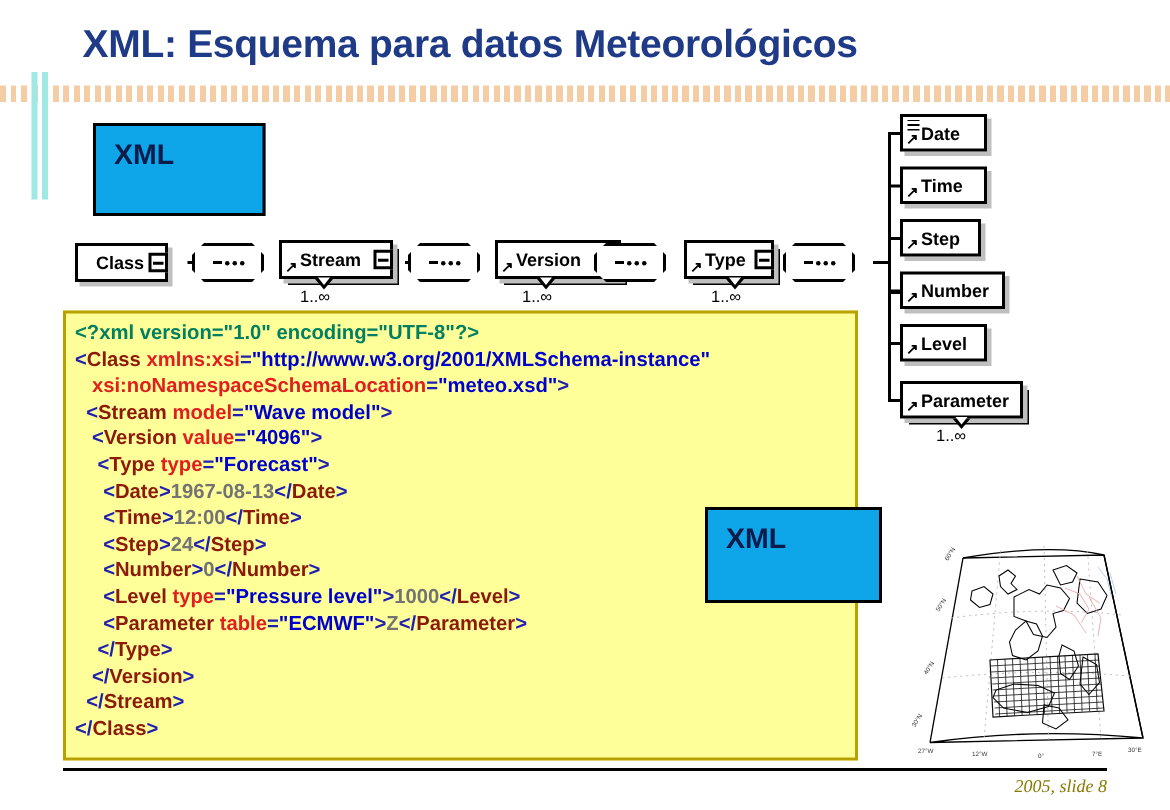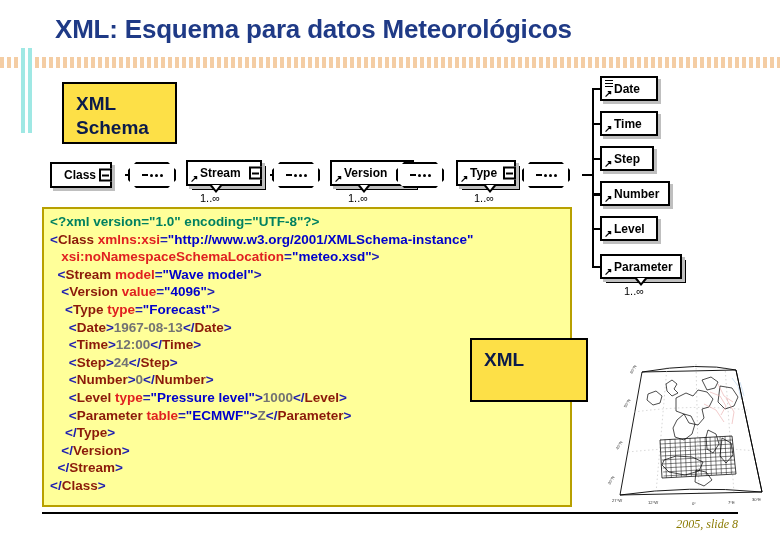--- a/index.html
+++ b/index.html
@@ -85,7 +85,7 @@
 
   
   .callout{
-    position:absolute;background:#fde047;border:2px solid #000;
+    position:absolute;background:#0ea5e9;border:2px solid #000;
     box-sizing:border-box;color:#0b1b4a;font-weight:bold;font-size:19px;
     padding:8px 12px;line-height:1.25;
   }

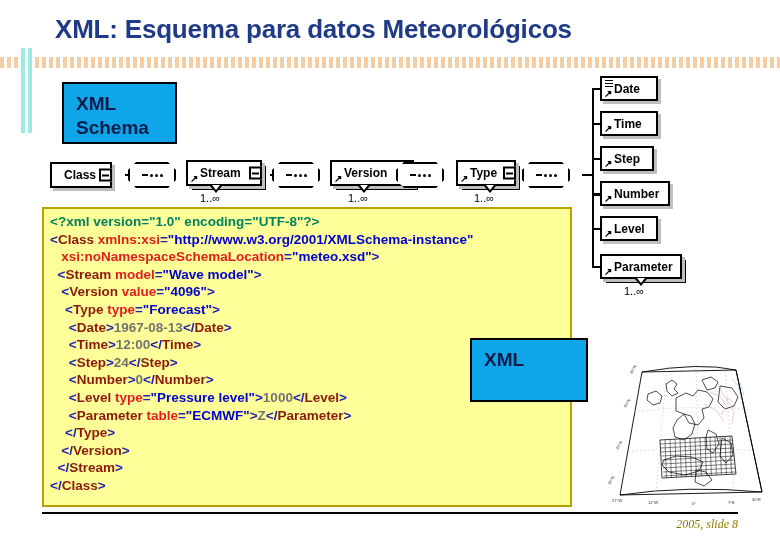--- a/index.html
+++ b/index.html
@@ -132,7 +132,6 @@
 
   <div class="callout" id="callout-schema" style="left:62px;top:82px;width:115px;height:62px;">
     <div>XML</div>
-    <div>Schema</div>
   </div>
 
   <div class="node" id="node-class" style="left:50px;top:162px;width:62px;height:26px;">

________

Work to be completed: Write out the material exactly as it stands, omitting every picture.

Solution to the problem:
--- a/index.html
+++ b/index.html
@@ -85,7 +85,7 @@
 
   
   .callout{
-    position:absolute;background:#fde047;border:2px solid #000;
+    position:absolute;background:#0ea5e9;border:2px solid #000;
     box-sizing:border-box;color:#0b1b4a;font-weight:bold;font-size:19px;
     padding:8px 12px;line-height:1.25;
   }

--- a/index.html
+++ b/index.html
@@ -132,7 +132,6 @@
 
   <div class="callout" id="callout-schema" style="left:62px;top:82px;width:115px;height:62px;">
     <div>XML</div>
-    <div>Schema</div>
   </div>
 
   <div class="node" id="node-class" style="left:50px;top:162px;width:62px;height:26px;">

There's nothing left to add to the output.